Mas nem tudo é perfeito, e eu devia ter desconfiado isso quando estávamos entrando na exposição e encontramos um casal com cara de Vila Madalena. Você conhece o tipo: são aquelas pessoas que encontram um pote de Toddy jogado na rua e acham que aquilo com certeza é uma intervenção urbana que critica a falta de amor materno fazendo uma releitura do papel do achocolatado na sociedade moderna e que obra transgressora e existe amor em São Paulo e tal.

Eles estavam empurrando um carrinho de bebê.

Dentro do carrinho, uma criança de mais ou menos um ano.

Meu cérebro já disparou o alerta vermelho. E com razão, pois quando entramos, vi que, de cada dez pessoas que estavam ali, pelo menos duas eram crianças.

Antes de continuarmos: eu sou completamente a favor de você levar crianças em exposições de arte. Mas acho que tudo na vida é uma questão de contexto. Você levar uma criança de sete ou oito anos e mostrar os quadros para tentar despertar o interesse dela por arte é algo completamente diferente que levar uma criança de dois anos de idade, que mal sabe o que está fazendo ali, e fazer de tudo para que ela simplesmente olhe para as pinturas.

Quando entramos, tinha uma mulher do primeiro tipo. Estava com dois filhos – um casal – que deviam ter algo entre seis e oito anos. E ela estava pacientemente explicando, na frente de um quadro, o que era o quadro e como elas podiam entender a pintura. Claro, explicava como se explica para uma criança, de uma forma simplificada que ela pudesse entender (mesmo porque ela tinha idade para isso). Acho que esse é o primeiro passo.
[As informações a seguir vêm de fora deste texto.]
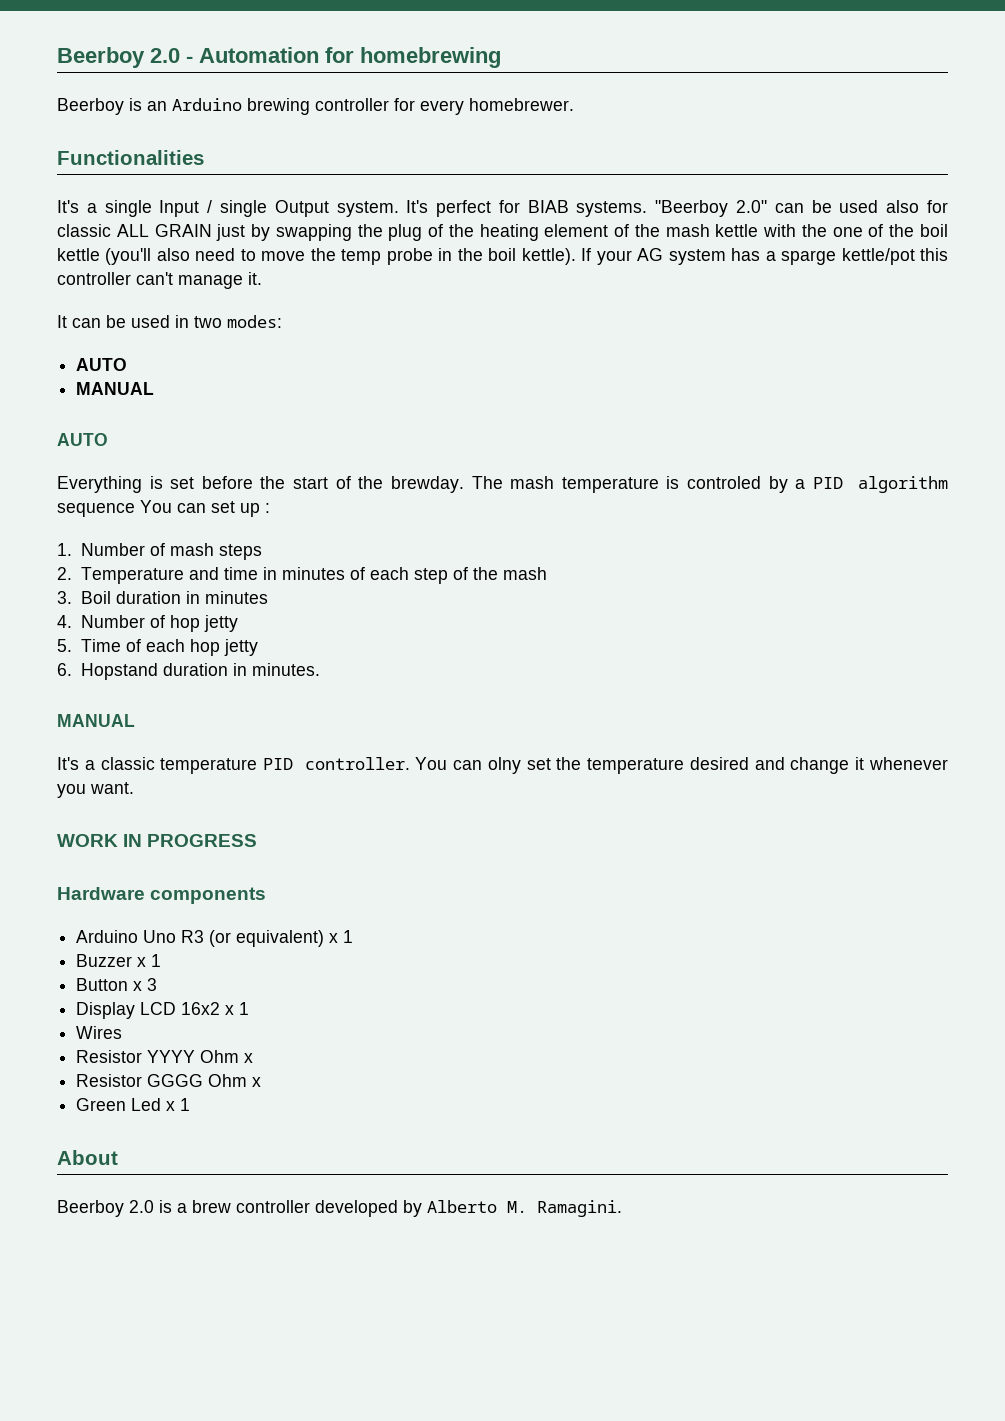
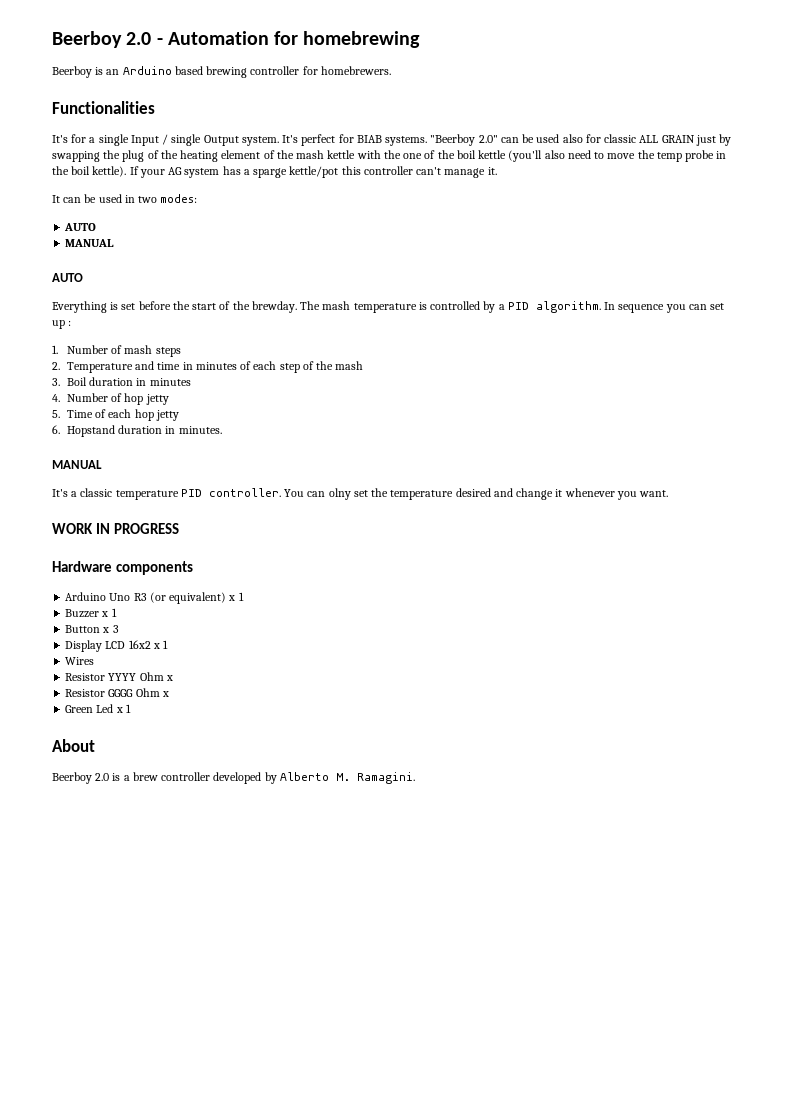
- Beerboy is an Arduino brewing controller for every homebrewer.
+ Beerboy is an Arduino based brewing controller for homebrewers.
- It's a single Input / single Output system.
+ It's for a single Input / single Output system.
- The mash temperature is controled by a PID algorithm sequence You can set up :
+ The mash temperature is controlled by a PID algorithm. In sequence you can set up :

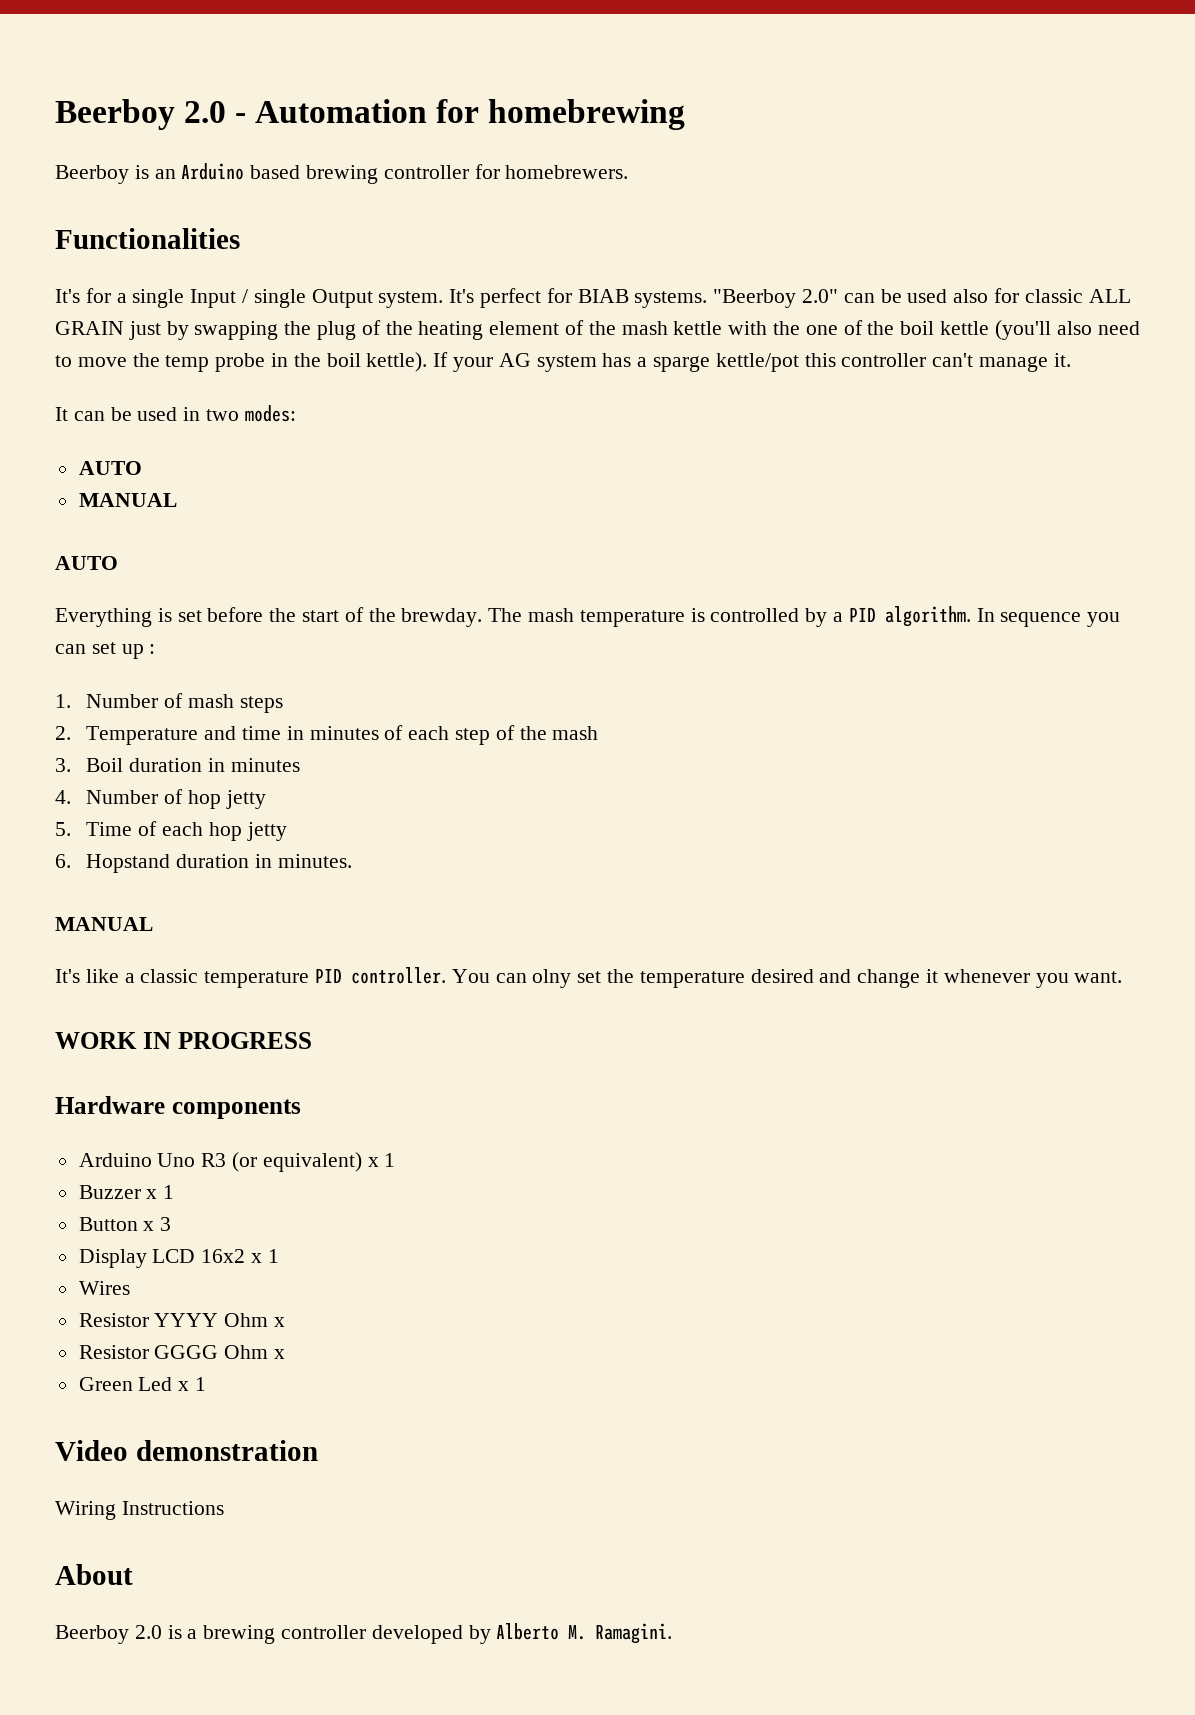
- It's a classic temperature PID controller.
+ It's like a classic temperature PID controller.
+ Video demonstration
+ Wiring Instructions
- Beerboy 2.0 is a brew controller developed by Alberto M. Ramagini.
+ Beerboy 2.0 is a brewing controller developed by Alberto M. Ramagini.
Agora, na metade da exposição, os meus-filhos-são-gênios-e-precisam-gostar-de-arte começaram a aparecer. São aqueles pais que querem forçar a criança adorar arte porque eles adoram arte, todos seus amigos adoram arte e, imagine só, o Lucas não tinha nem dois anos e A-DO-ROU a fase azul do tio Picasso, não é, Lucas? (Claro que essa pessoa não conta que o Lucas passou a exposição inteira comendo meleca de nariz e gritando que queria salgadinho).

São aquelas pessoas que colocam Ladrões de Bicicleta para passar na TV e ficam fazendo de tudo para que o moleque olhe para a tela por quatro segundos. É tudo o que eles precisam para dizer que “desde pequeno, ele sempre se atraiu pelo neorrealismo italiano”. Ou que levam a criança numa biblioteca e dizem que “Os Miseráveis foi o único que ele não rabiscou com giz de cera, porque ele sempre admirou os clássicos”.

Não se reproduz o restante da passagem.